Analysis: US-China agreement on cybertheft a first step

WASHINGTON (AP) — China's pledge to assist crack down on hackers who steal commercial secrets from the United States, even coming as it did amid a bit of arm-twisting by President Barack Obama, is a huge breakthrough that could reduce U.S.-China tensions & end huge losses for American companies.

Analysts say the agreement between the world's two biggest economies is just a start yet could lead to real progress on the cybertheft issue — depending on how well it's put in place.

Still, it's not effortless to track down hackers & prove responsibility, experts say, even as they found hope in Friday's announcement by Obama at a joint news conference with Chinese President Xi Jinping.

p>"I think it's a huge deal," said Dmitri Alperovich, who published a seminal paper in 2011 identifying Chinese cyber economic espionage & now runs the cybersecurity firm Crowdstrike. "For the first time ever, the Chinese have made a distinction between national security espionage & economic espionage."

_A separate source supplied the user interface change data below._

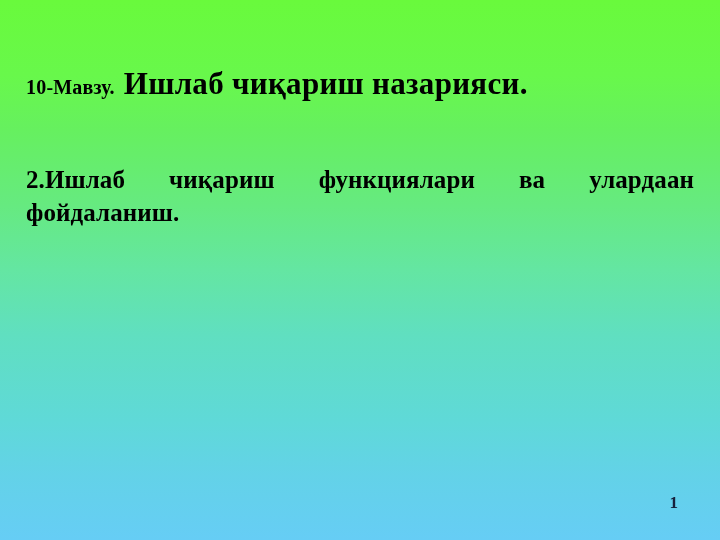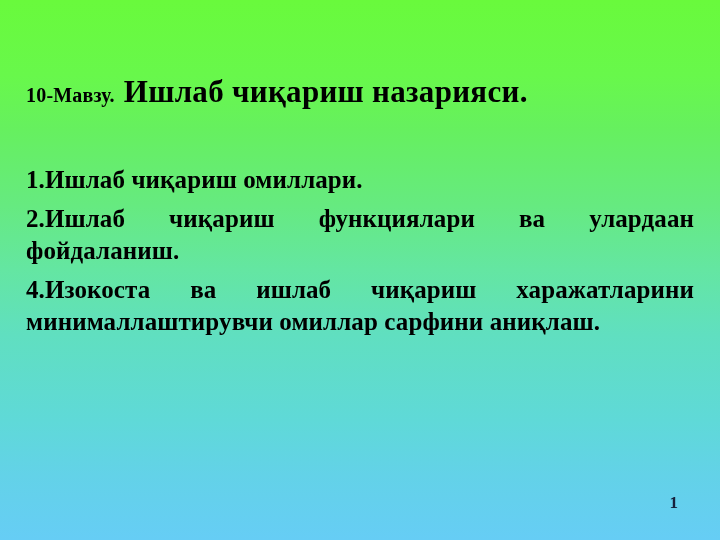--- a/index.html
+++ b/index.html
@@ -27,21 +27,21 @@
         #60DFC0 62%,
         #5FD9D8 78%,
         #63D2E8 88%,
         #66CDF5 100%);
   }
 
   
   #title-block {
     position: absolute;
     left: 26px;
-    top: 76px;
+    top: 68px;
     width: 668px;
     line-height: 1.05;
     white-space: nowrap;
   }
   .title-prefix {
     font-size: 20px;
     font-weight: bold;
     color: #000000;
     letter-spacing: 0.2px;
   }
@@ -90,20 +90,18 @@
 </head>
 <body>
 
 <div id="slide">
 
   <div id="title-block">
     <span class="title-prefix">10-Мавзу.</span><span class="title-main">Ишлаб чиқариш назарияси.</span>
   </div>
 
   <div id="body-list">
-    <p class="list-item">1.Ишлаб чиқариш омиллари.</p>
     <p class="list-item justify-all">2.Ишлаб чиқариш функциялари ва улардаан фойдаланиш.</p>
-    <p class="list-item justify-all">4.Изокоста ва ишлаб чиқариш харажатларини минималлаштирувчи омиллар сарфини аниқлаш.</p>
   </div>
 
   <div id="page-number">1</div>
 
 </div>
 
 </body></html>

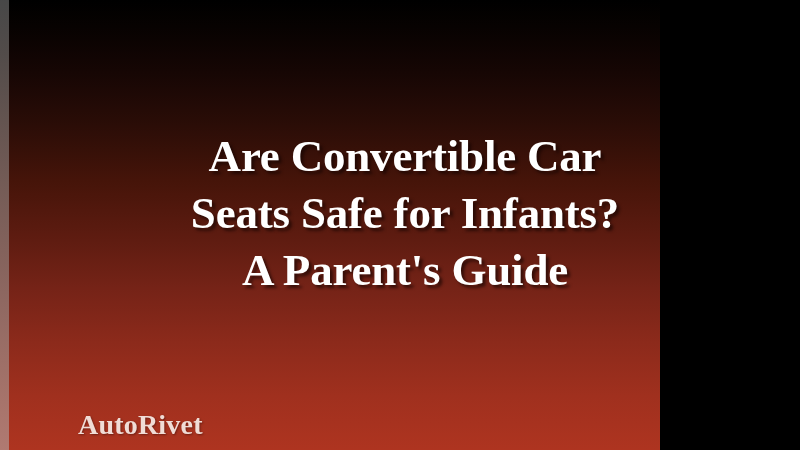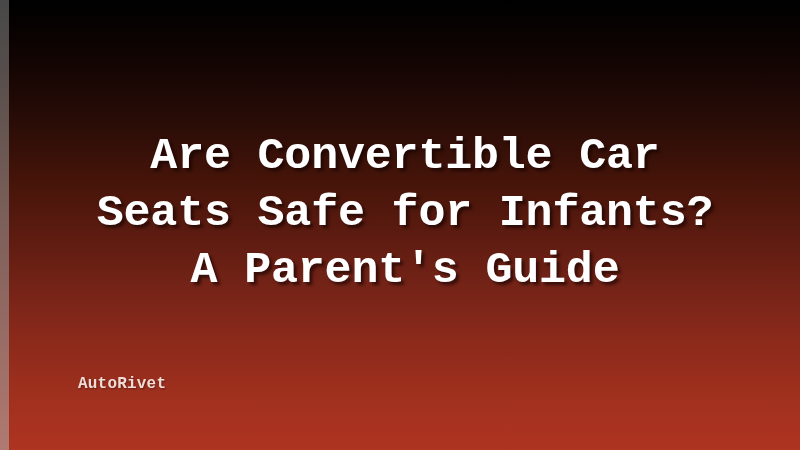--- a/index.html
+++ b/index.html
@@ -4,24 +4,24 @@
 <title>AutoRivet Article Card</title>
 <style>
   html, body {
     margin: 0;
     padding: 0;
     background: #000;
   }
 
   #card {
     position: relative;
-    width: 800px;
+    width: 660px;
     height: 450px;
     overflow: hidden;
-    font-family: Liberation Mono, monospace;
+    font-family: Liberation Serif, serif;
     
     background: linear-gradient(
       to bottom,
       #000000 0%,
       #070201 6%,
       #160604 16%,
       #2b0d07 28%,
       #451409 40%,
       #5c1b10 52%,
       #752317 64%,
@@ -74,23 +74,23 @@
   }
 
   #headline .line {
     display: block;
     white-space: nowrap;
   }
 
   #brand {
     position: absolute;
     left: 78px;
-    top: 375px;
+    top: 409px;
     color: #f0dcd6;
-    font-size: 16px;
+    font-size: 28px;
     font-weight: bold;
     letter-spacing: 0.2px;
     text-shadow: 1px 1px 2px rgba(40, 8, 4, 0.45);
   }
 </style>
 </head>
 <body>
 
 <div id="card">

Also significant, Alperovich said, is the fact that the Chinese have agreed to provide responses to U.S. government requests for investigations. "They can't just shrug & say, 'We don't do hacking; hacking is illegal,'" he said.

Mark MacCarthy, vice president for public policy at the Software & Information Industry Association, said the tech industry trade group agrees with Obama that the cybertheft of intellectual property must stop. "We are hopeful the understanding reached by the president & Chinese President Xi Jinping results in real progress on the ground," he said.

The U.S. has accused Beijing of backing Chinese hackers who steal trade secrets from American companies. Before the Xi summit, Obama called cybertheft by China "an act of aggression."

James Lewis, director of the Center for Strategic & International Studies' Strategic Technologies Program, said the thefts probably cost American companies tens of billions of dollars annually.

Last year the U.S. charged five officers in China's People Liberation Army for computer hacking & economic espionage against six U.S. companies, including Westinghouse, U.S. Steel & Alcoa.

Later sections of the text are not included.